There are over two dozen e-book formats and probably at least that many DRM schemes. E-books are available from many sources. There are multiple computer operating systems (Windows, iOS, the Linux family, etc). If you want to open a Word document without having to fight with your HP PC, get Microsoft Word. If you have a Mac, use products that Apple supports. If you have a specific e-reader brand, and you get books only from that e-readers’ vendor (e.g. Nook and Barnes & Noble), it will probably work easily. If you try to read an e-book with an unknown format and DRM on the first e-reader than comes by, you are likely to run into problems. Getting comfortable in this is not rocket science, but it goes beyond what an FAQ can offer.
31. Can I convert one e-book format into another that I can read?
You can convert almost any format into any other format. You can do this on the Web at http://convert.com and you can download the “calibre” software free from http://calibre-ebook.com. If the book is protected by DRM, you may not be able to convert it. A search engine will let you find sites that claim to have software that will strip DRM from e-books and allow you to convert them. Their claims may or may not be true. If they are true, using the software may or may not be legal.
32. What publishers will not sell e-books to libraries? (It would be helpful if the answer included the subsidiaries as well as the main publisher name.)
MacMillan and Simon & Shuster. Some of their subsidiaries, however, do sell ebooks to libraries.
33. What publisher will only sell e-books to libraries for a limited number of checkouts? It would be helpful if this included subsidiaries as well.
Only HarperCollins at this time. Some subsidiaries of HarperCollins do not limit checkouts.
34. How can I interlibrary loan an e-book?
OCLC has developed software that will enable some ILL of e-books.
35. One of the issues creates a dilemma for me at work. One of our missions is to serve the public libraries around the state. The big, urban centers are doing fine, but some of the
small rural libraries are way behind…
Small libraries may have trouble filling a patron’s needs for best sellers. But, if helping students with assigned reading is one of their roles, the existence of so many of the required reading classics as freely downloadable files is a slam dunk. You can get the book for the student even at the last moment after all the hard copies are out. And he can keep it. You can provide one for every person in the class. All for free. You can add a bib record to your online catalog with an 856 tag that links out to the file at Project Gutenberg or Open Library and “own” the book for all intents and purposes. E-books are great for poor and/or remote libraries.

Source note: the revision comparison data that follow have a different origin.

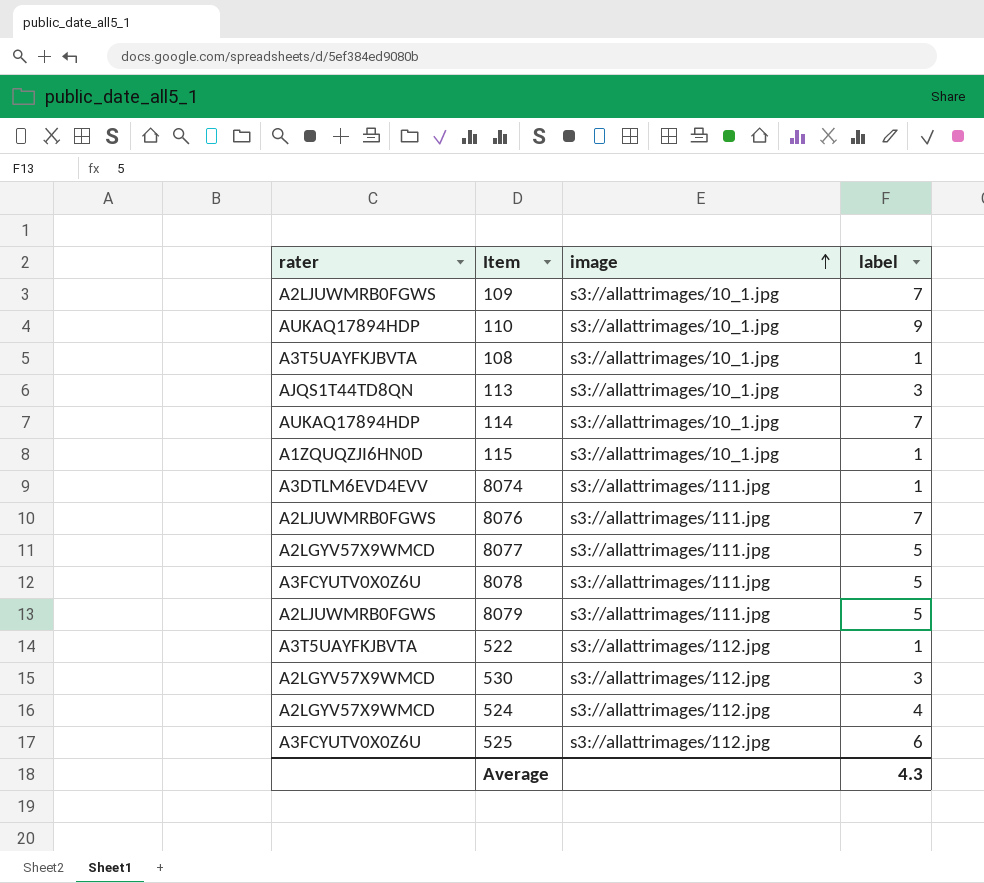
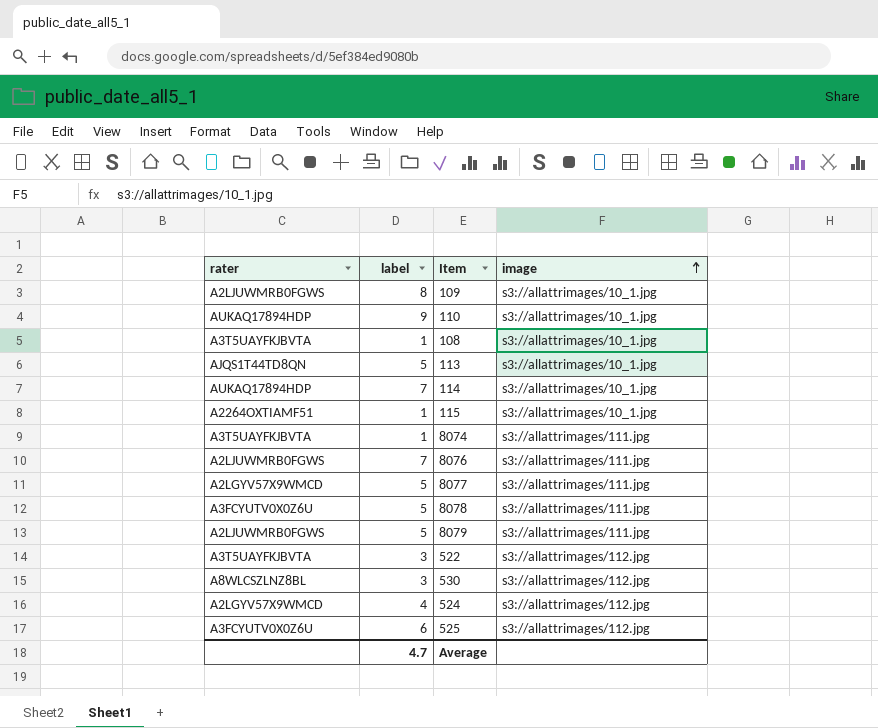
column label | position: 4 -> 2
109 | label: 7 -> 8
113 | label: 3 -> 5
115 | rater: A1ZQUQZJI6HN0D -> A2264OXTIAMF51
8074 | rater: A3DTLM6EVD4EVV -> A3T5UAYFKJBVTA
522 | label: 1 -> 3
530 | rater: A2LGYV57X9WMCD -> A8WLCSZLNZ8BL
Average | label: 4.3 -> 4.7

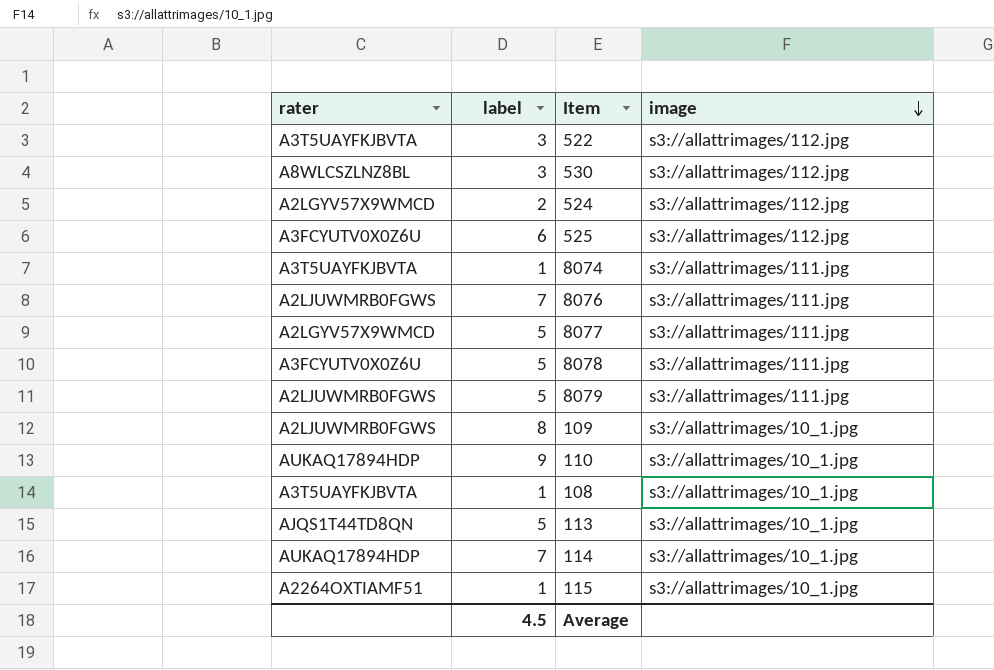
row order: image ascending -> image descending
524 | label: 4 -> 2
Average | label: 4.7 -> 4.5

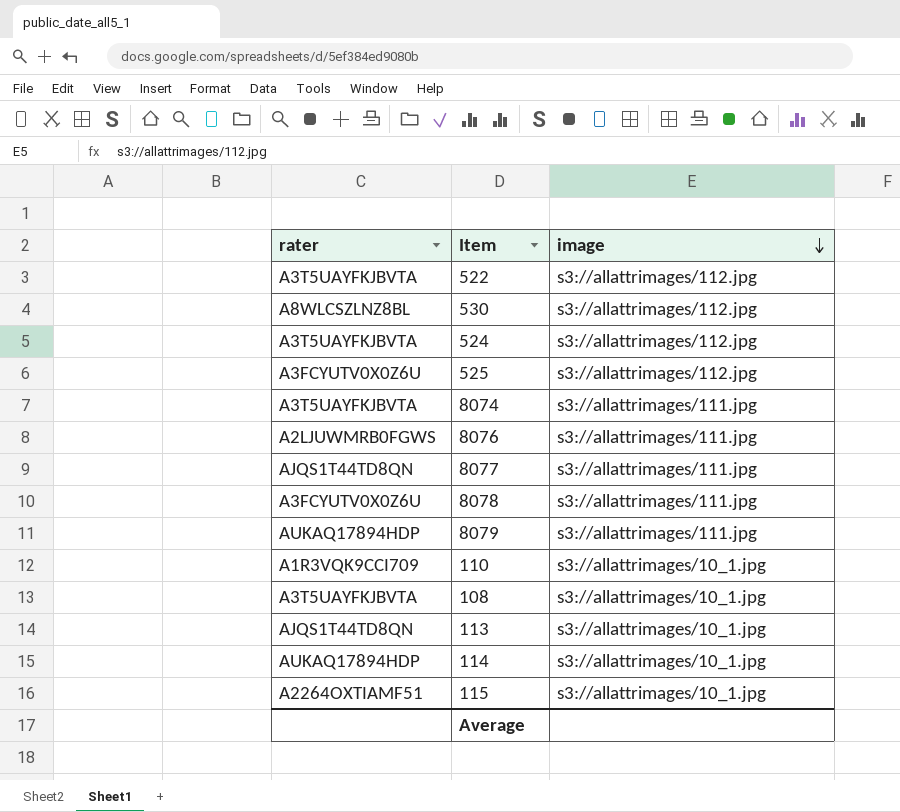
column label | position: 2 -> none
row 109: A2LJUWMRB0FGWS | 8 | s3://allattrimages/10_1.jpg -> none
524 | rater: A2LGYV57X9WMCD -> A3T5UAYFKJBVTA
8077 | rater: A2LGYV57X9WMCD -> AJQS1T44TD8QN
8079 | rater: A2LJUWMRB0FGWS -> AUKAQ17894HDP
110 | rater: AUKAQ17894HDP -> A1R3VQK9CCI709

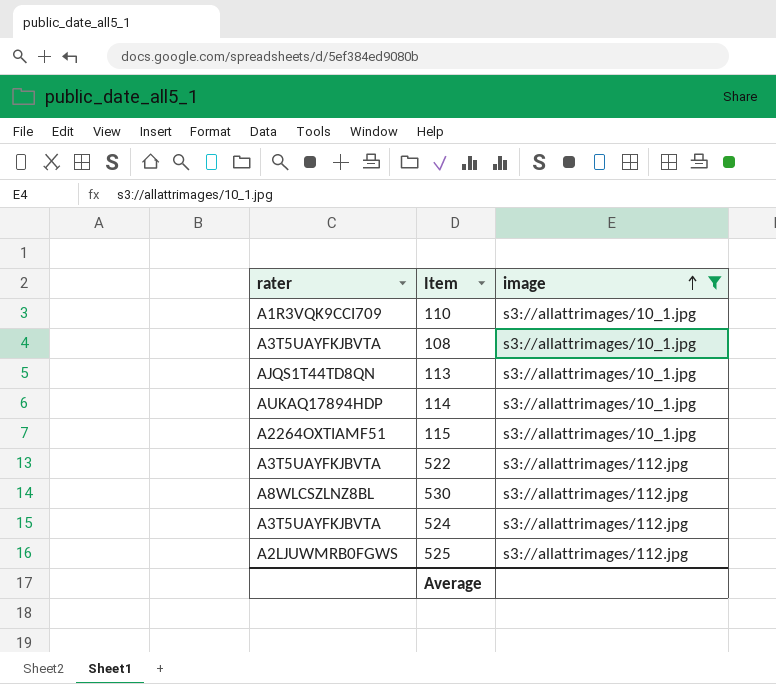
filter: none -> image != s3://allattrimages/111.jpg
row order: image descending -> image ascending
525 | rater: A3FCYUTV0X0Z6U -> A2LJUWMRB0FGWS

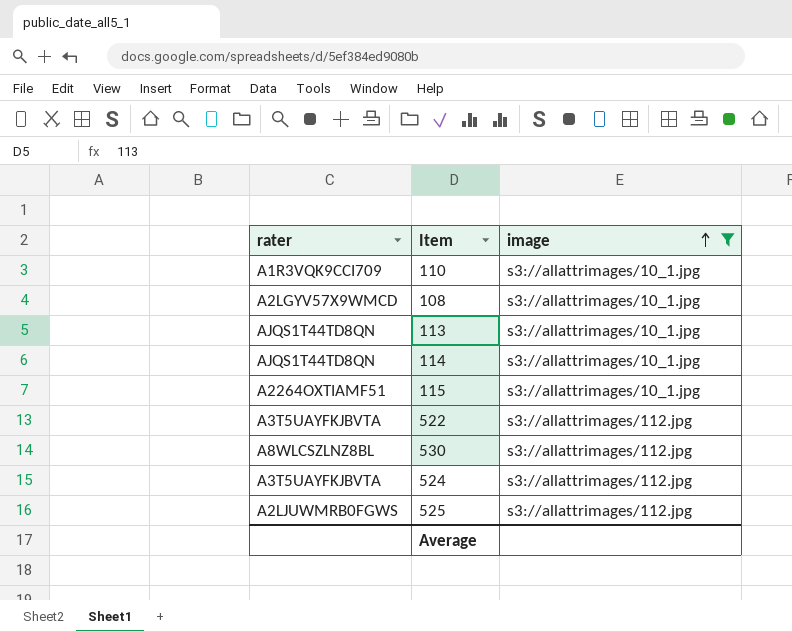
108 | rater: A3T5UAYFKJBVTA -> A2LGYV57X9WMCD
114 | rater: AUKAQ17894HDP -> AJQS1T44TD8QN

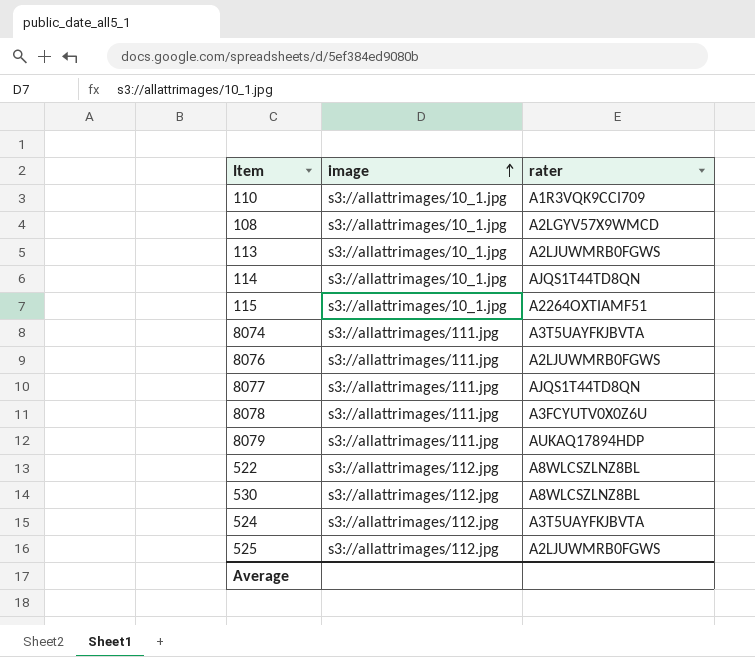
filter: image != s3://allattrimages/111.jpg -> none
column rater | position: 1 -> 3
113 | rater: AJQS1T44TD8QN -> A2LJUWMRB0FGWS
522 | rater: A3T5UAYFKJBVTA -> A8WLCSZLNZ8BL

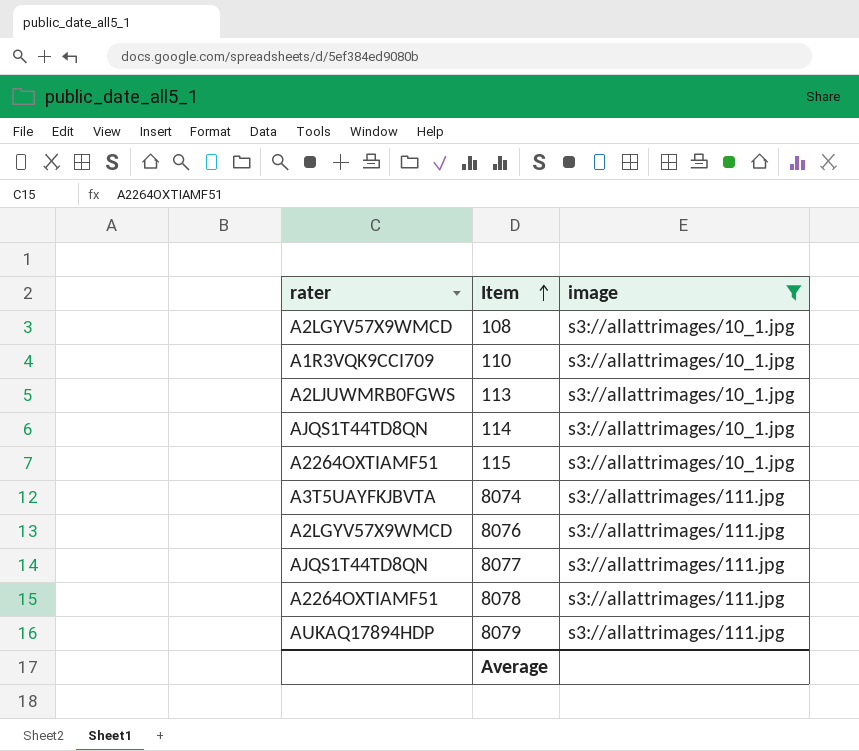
filter: none -> image != s3://allattrimages/112.jpg
row order: image ascending -> Item ascending
column rater | position: 3 -> 1
8076 | rater: A2LJUWMRB0FGWS -> A2LGYV57X9WMCD
8078 | rater: A3FCYUTV0X0Z6U -> A2264OXTIAMF51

36. What are the advantages and disadvantages of e-books for people with disabilities?
Advantages might include text-to-speech capabilities and font enlargement.
Disadvantages might be DRM employed by publisher to prevent text-to-speech functionality. On the newer dedicated e-readers, on iPads, on smart phones and on laptops, it is easier to turn a page than it is with a hard copy book. You often have multiple ways on the same reader to turn a page: a screen tap, a key press, a mouse click, or a ‘flick’ of the finger.